══ Working data

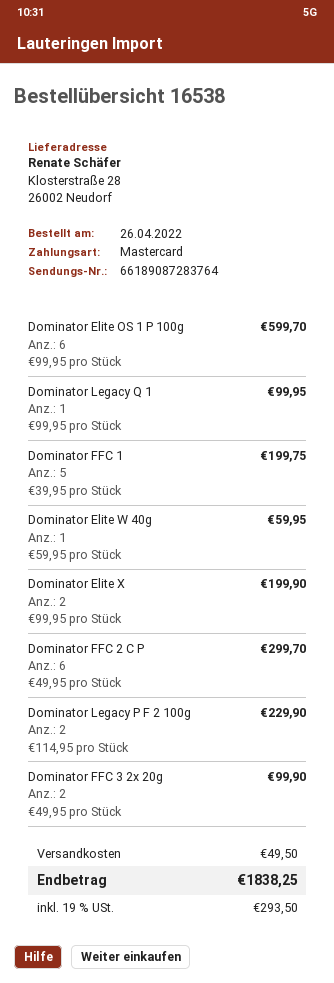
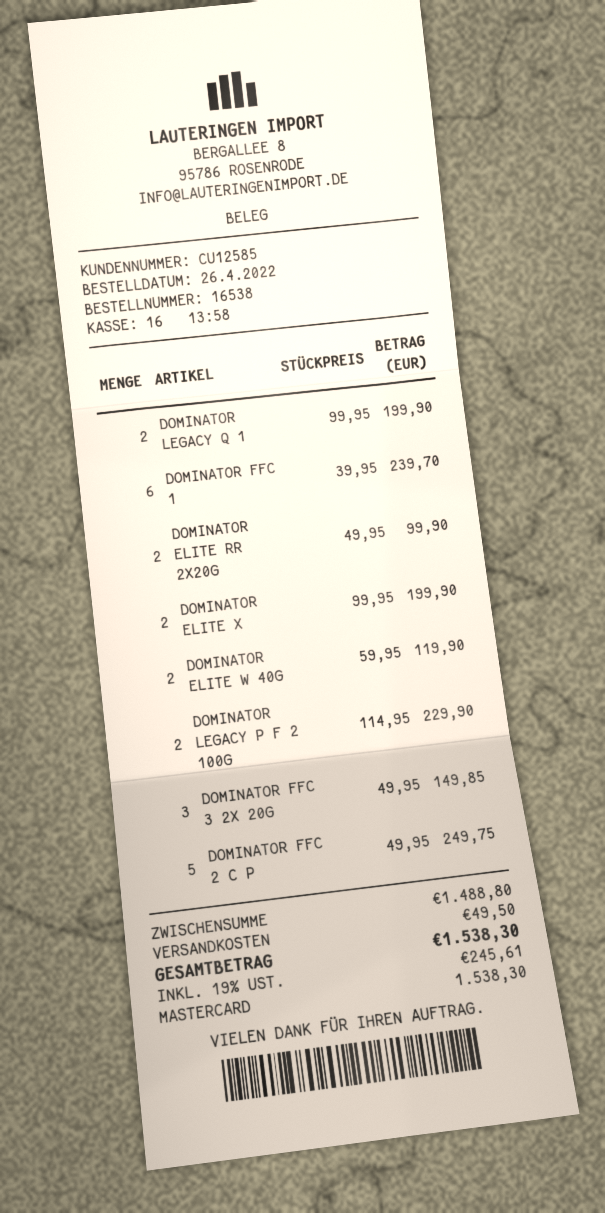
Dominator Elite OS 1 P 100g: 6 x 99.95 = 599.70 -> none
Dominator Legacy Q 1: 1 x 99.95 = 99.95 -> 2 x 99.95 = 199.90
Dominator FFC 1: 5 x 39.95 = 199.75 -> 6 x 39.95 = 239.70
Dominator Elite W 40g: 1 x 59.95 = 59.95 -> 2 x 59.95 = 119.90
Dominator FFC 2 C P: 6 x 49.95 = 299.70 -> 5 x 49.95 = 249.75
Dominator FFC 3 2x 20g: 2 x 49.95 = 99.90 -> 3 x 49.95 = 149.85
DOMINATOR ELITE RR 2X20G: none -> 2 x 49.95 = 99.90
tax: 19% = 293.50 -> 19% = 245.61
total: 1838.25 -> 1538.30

════

The records above are to be repeated word for word, with the pictures omitted.

* [Finished task]:
Dominator Elite OS 1 P 100g: 6 x 99.95 = 599.70 -> none
Dominator Legacy Q 1: 1 x 99.95 = 99.95 -> 2 x 99.95 = 199.90
Dominator FFC 1: 5 x 39.95 = 199.75 -> 6 x 39.95 = 239.70
Dominator Elite W 40g: 1 x 59.95 = 59.95 -> 2 x 59.95 = 119.90
Dominator FFC 2 C P: 6 x 49.95 = 299.70 -> 5 x 49.95 = 249.75
Dominator FFC 3 2x 20g: 2 x 49.95 = 99.90 -> 3 x 49.95 = 149.85
DOMINATOR ELITE RR 2X20G: none -> 2 x 49.95 = 99.90
tax: 19% = 293.50 -> 19% = 245.61
total: 1838.25 -> 1538.30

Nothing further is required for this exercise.